とんでもない金額に俺はめまいを覚えそうだった。
「……ていうかさ、別にわたしはいなくてもいいから、解散して1人で総取りにしてもいいしね」
「いや……それはないよ。ミーシャがいてくれなかったら、この稼ぎには気づけなかったし」
「ありがとう。ま、あんまり気張らないでね」
ふふふ、とミーシャは笑ってから続けた。
「でさ、訊きたいことがあるんだけど」
ナイフとフォークをことりと置いて、じっとミーシャが俺を真剣な表情で見つめる。
「イオスは冒険者を続けたいの?」
「……え?」
意表を突く質問に俺は驚いた。
ミーシャが続ける。
「だって、この能力があればさ、1人でやれば年収2000万。正直、ずいぶんとリッチな生活が送れる。
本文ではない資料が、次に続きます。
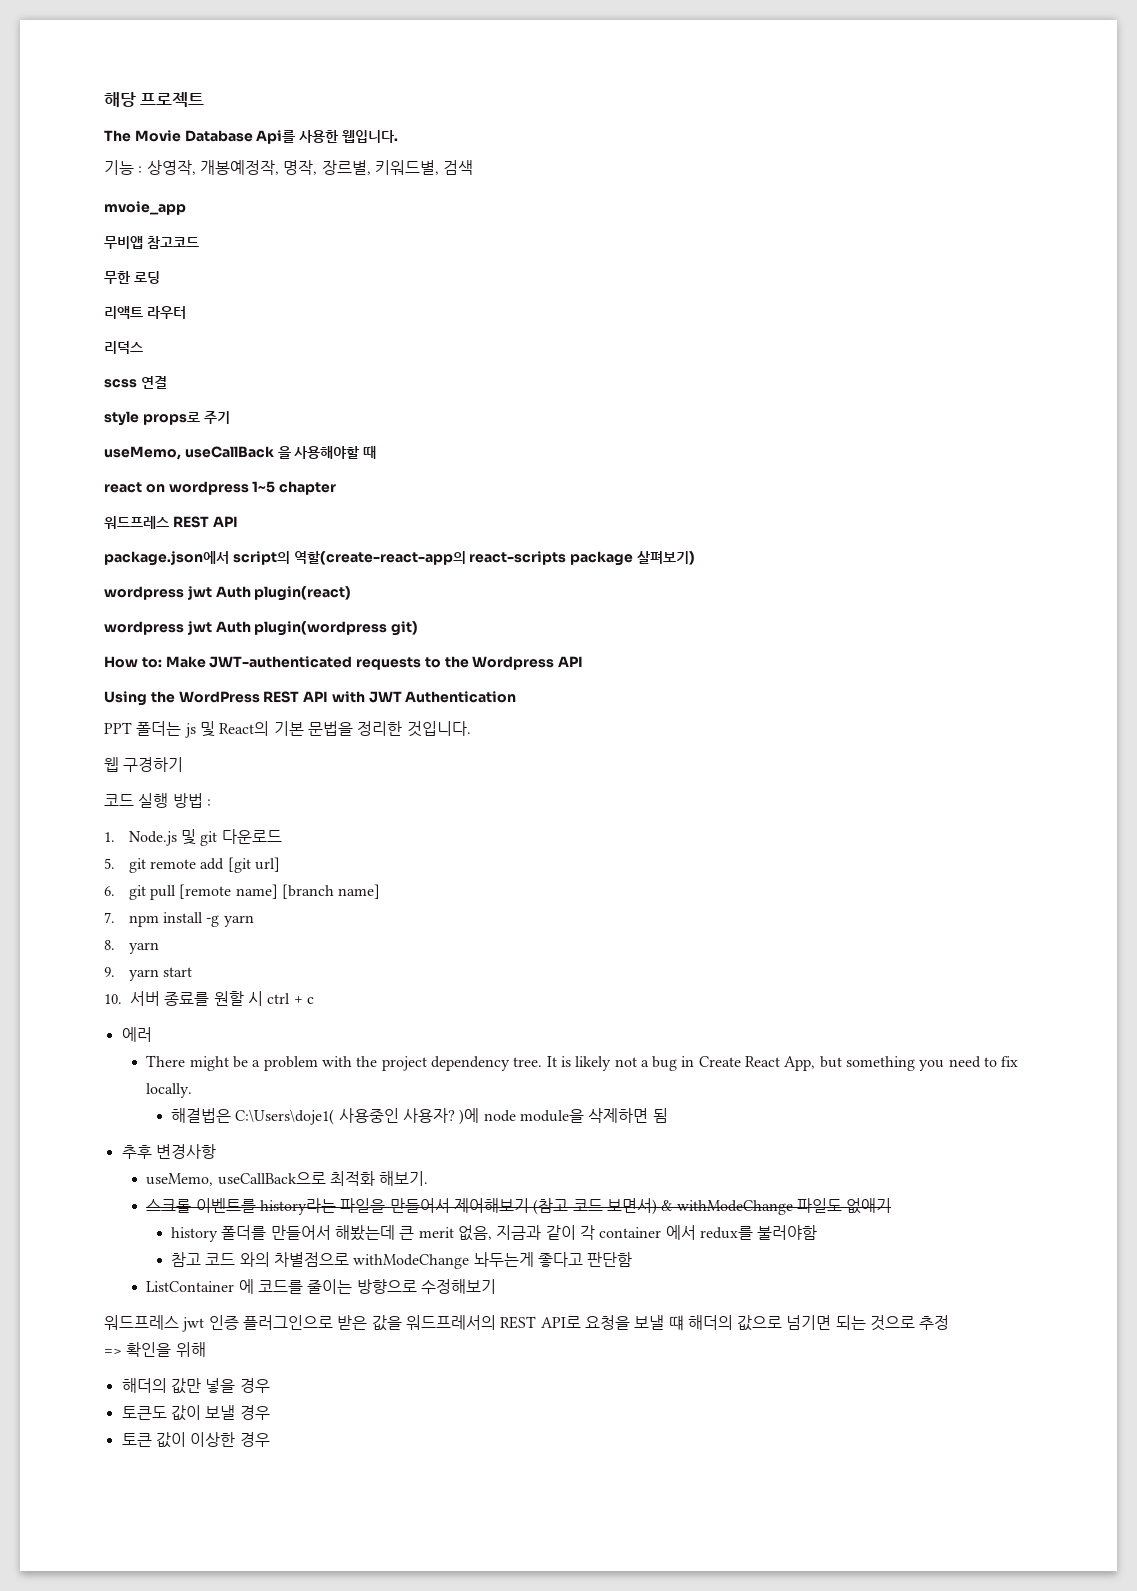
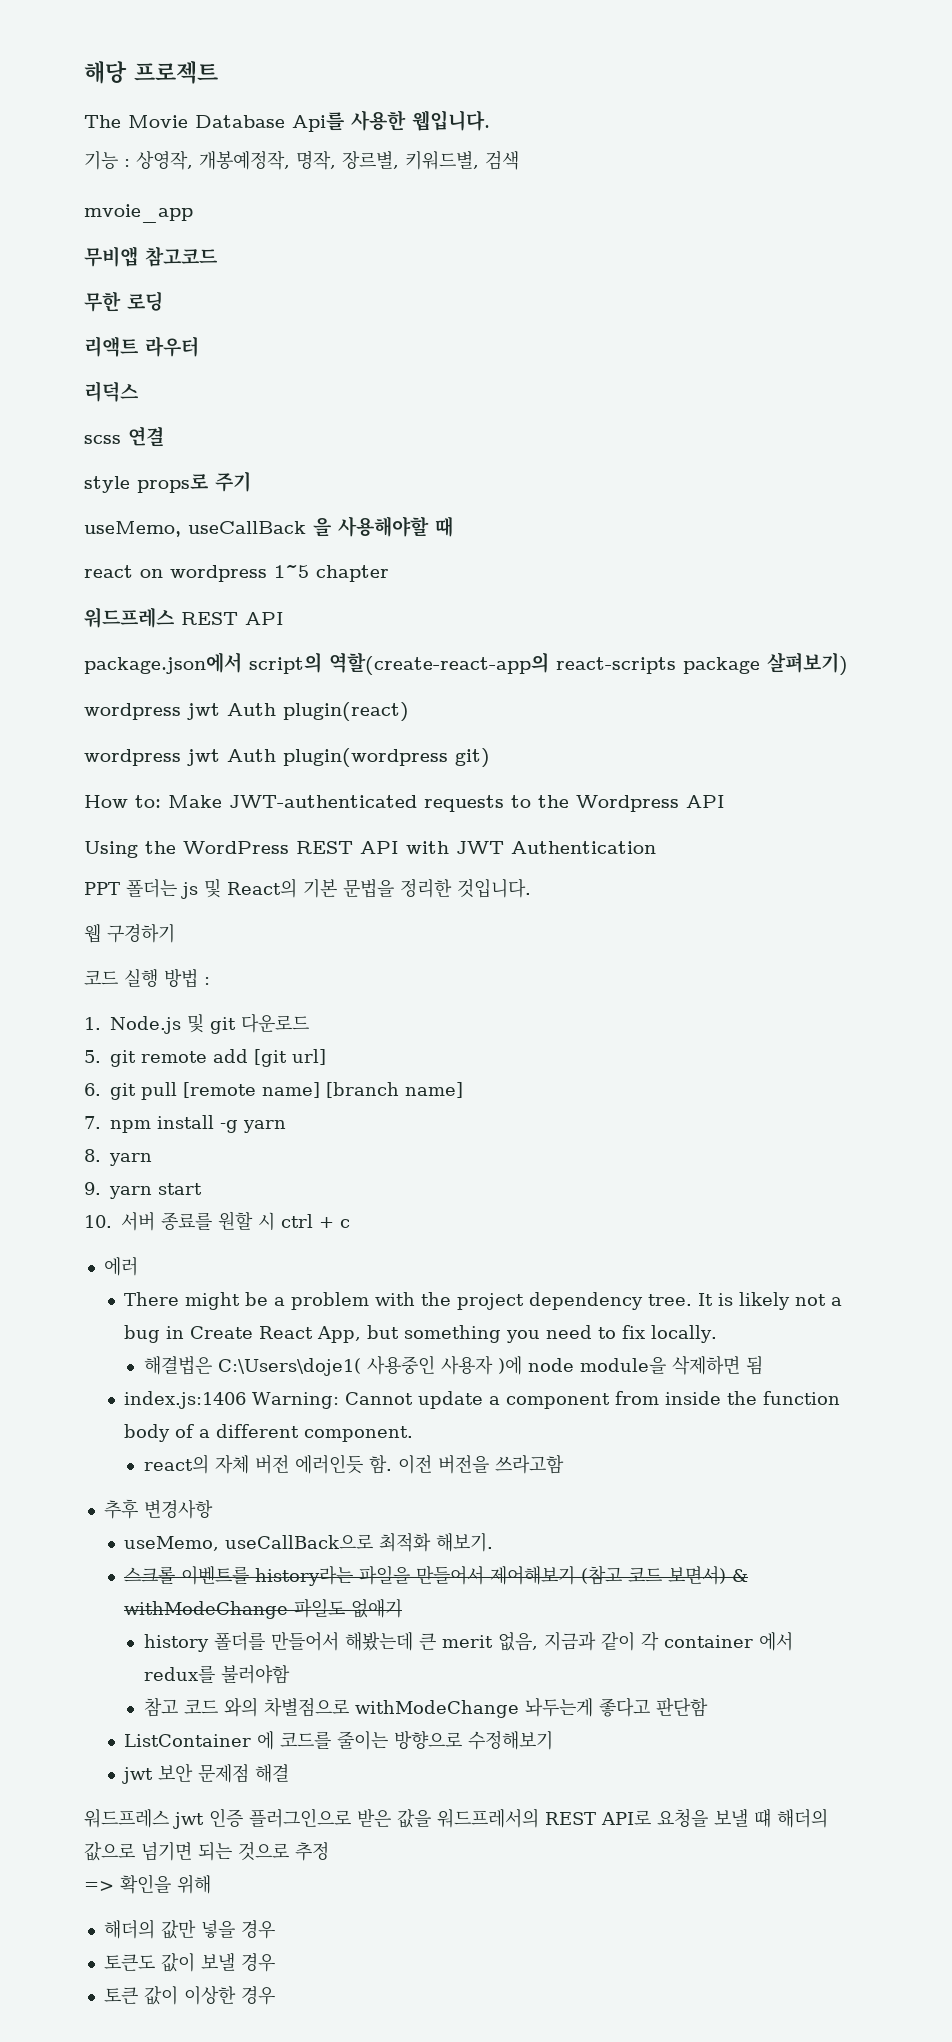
[403,1108,456,1123] 사용자? -> [440,1355,493,1375] 사용자
(668, 1115) none -> [123,1391,840,1409] [123,1424,413,1442] [143,1454,564,1474] // index.js:1406 Warning: Cannot update a component from inside the function body of a different component. // react의 자체 버전 에러인듯 함. 이전 버전을 쓰라고함
(496, 1286) none -> [121,1763,289,1784] // jwt 보안 문제점 해결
冒険者なんてやらなくてもいいんじゃないの?」
ミーシャがにやりと笑った。
「やるじゃん? 勝ち組ぃ!」
勝ち組、か……。
まさか、少し前までパーティーを追放されて路頭に迷っていた俺がそんな風に言われる日が来ようとは。
何があるかわからないな、人生……。
ダンジョンの1層に潜って毎日グレイゴーストを1体狩るだけの簡単なお仕事か……。
悪くはない。
悪くはないが――
「俺はやっぱり、冒険者でありたい」
俺はそう言った。
生活の基盤が確立できたのは間違いない。日々の暮らしに悩む必要はない。
だが、そこで立ち止まりたいとは思わなかった。
悩まなくてすむようになったら、さらに先へ。一歩前へ。俺は夢のために歩いていきたい。
まだ夢を諦めるには、俺は若すぎる。
「……子供の頃からの憧れだったんだ。世界に名を知られた冒険者になるのが。今日のこれは、それに近付いたと考えたい」
遠ざかるなんてまっぴらだ!
その言葉を聞いたミーシャは――
「偉い!」
アルコールで上気した顔で俺の選択をただ一言で認めた。
「それだよ、それ! わたしはね、君となら楽しい夢が見れると思って一緒にきたんだよ! よかった! 君がここで満足する男じゃなくてさ! 行こう行こう、はるか先へ! わたしたちの人生はまだまだ長くて輝きに満ちているんだからさ!」
俺たちは熱に浮かされたように、夜遅くまでこれからのことを話しあった。
熱狂。
昂揚。
興奮。
ただその3つの言葉が俺たちの感情と言葉を彩った。
これから始まるのだ。何もかもが。